* **EXERCISE GOAL**
Give back each line of the data exactly as it reads, minus the pictures.

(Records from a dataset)
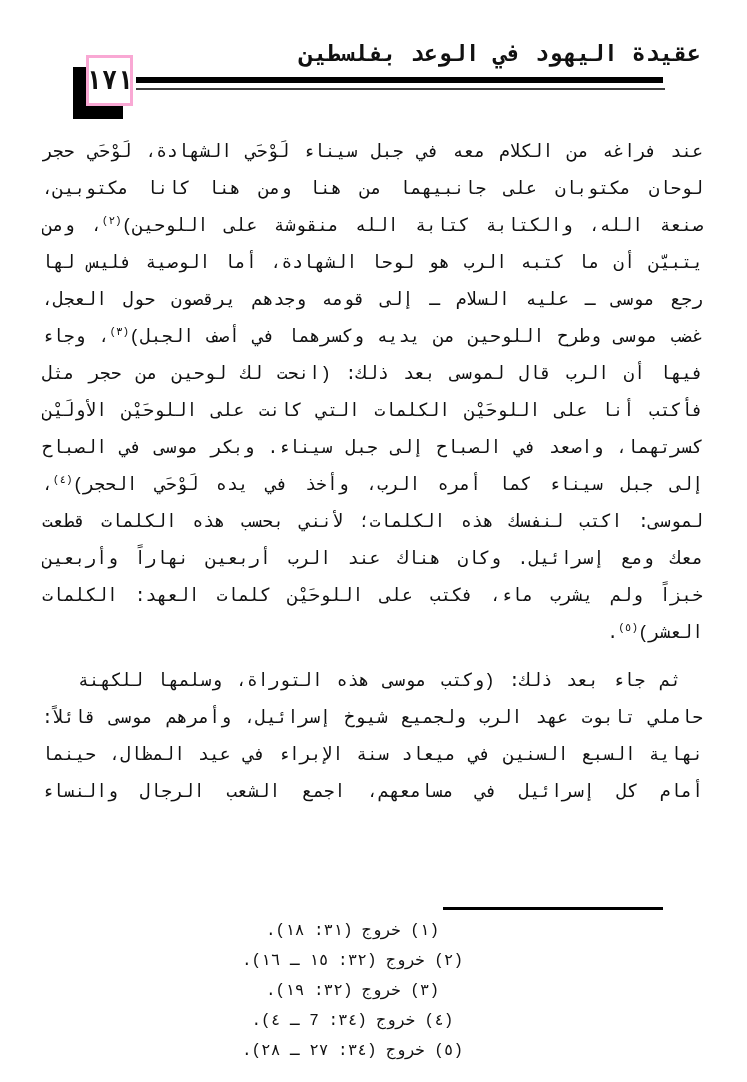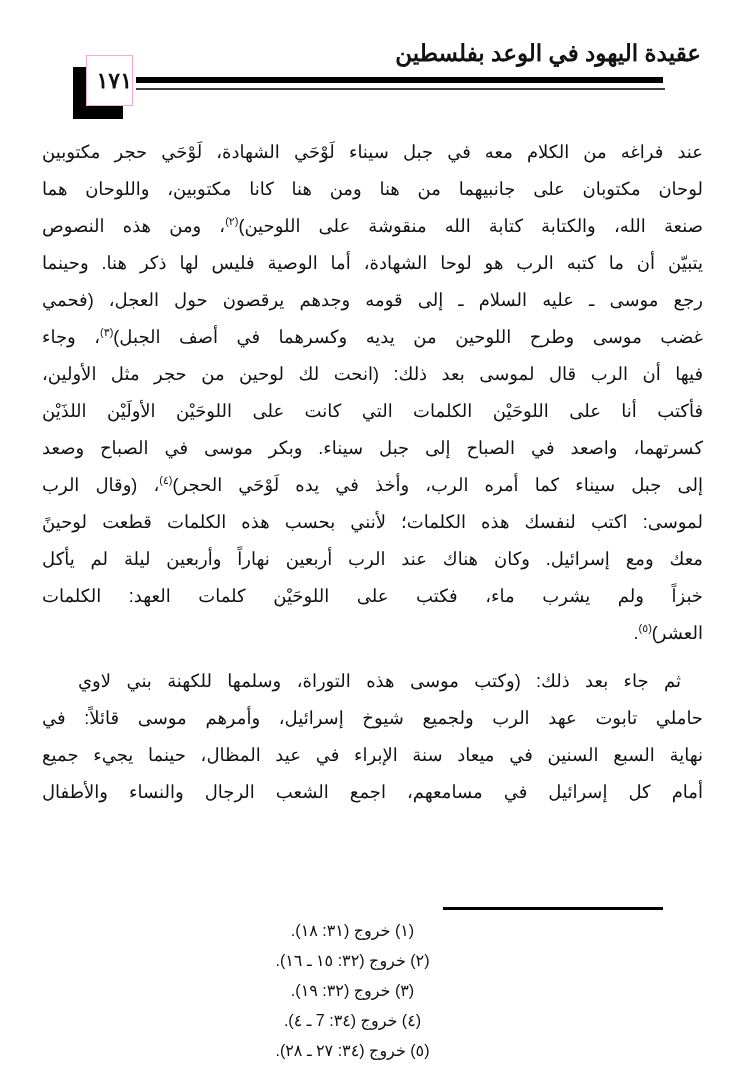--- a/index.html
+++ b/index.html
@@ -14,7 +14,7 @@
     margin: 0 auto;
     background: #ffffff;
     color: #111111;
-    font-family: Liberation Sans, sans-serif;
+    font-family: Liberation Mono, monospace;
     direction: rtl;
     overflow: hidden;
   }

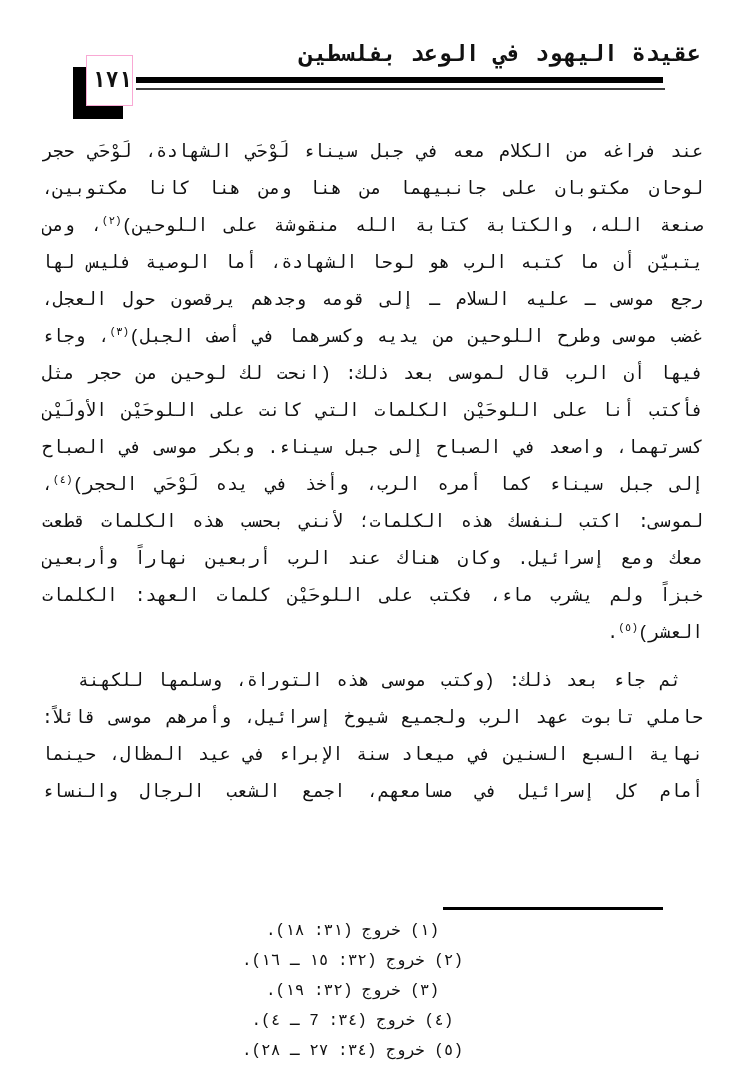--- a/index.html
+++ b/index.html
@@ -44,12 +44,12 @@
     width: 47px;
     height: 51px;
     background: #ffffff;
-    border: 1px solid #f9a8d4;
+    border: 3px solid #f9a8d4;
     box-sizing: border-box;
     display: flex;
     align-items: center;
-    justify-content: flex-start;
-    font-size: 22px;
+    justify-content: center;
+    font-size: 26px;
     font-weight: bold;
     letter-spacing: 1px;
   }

* **REPLY TO THE EXERCISE**
--- a/index.html
+++ b/index.html
@@ -14,7 +14,7 @@
     margin: 0 auto;
     background: #ffffff;
     color: #111111;
-    font-family: Liberation Sans, sans-serif;
+    font-family: Liberation Mono, monospace;
     direction: rtl;
     overflow: hidden;
   }

--- a/index.html
+++ b/index.html
@@ -44,12 +44,12 @@
     width: 47px;
     height: 51px;
     background: #ffffff;
-    border: 1px solid #f9a8d4;
+    border: 3px solid #f9a8d4;
     box-sizing: border-box;
     display: flex;
     align-items: center;
-    justify-content: flex-start;
-    font-size: 22px;
+    justify-content: center;
+    font-size: 26px;
     font-weight: bold;
     letter-spacing: 1px;
   }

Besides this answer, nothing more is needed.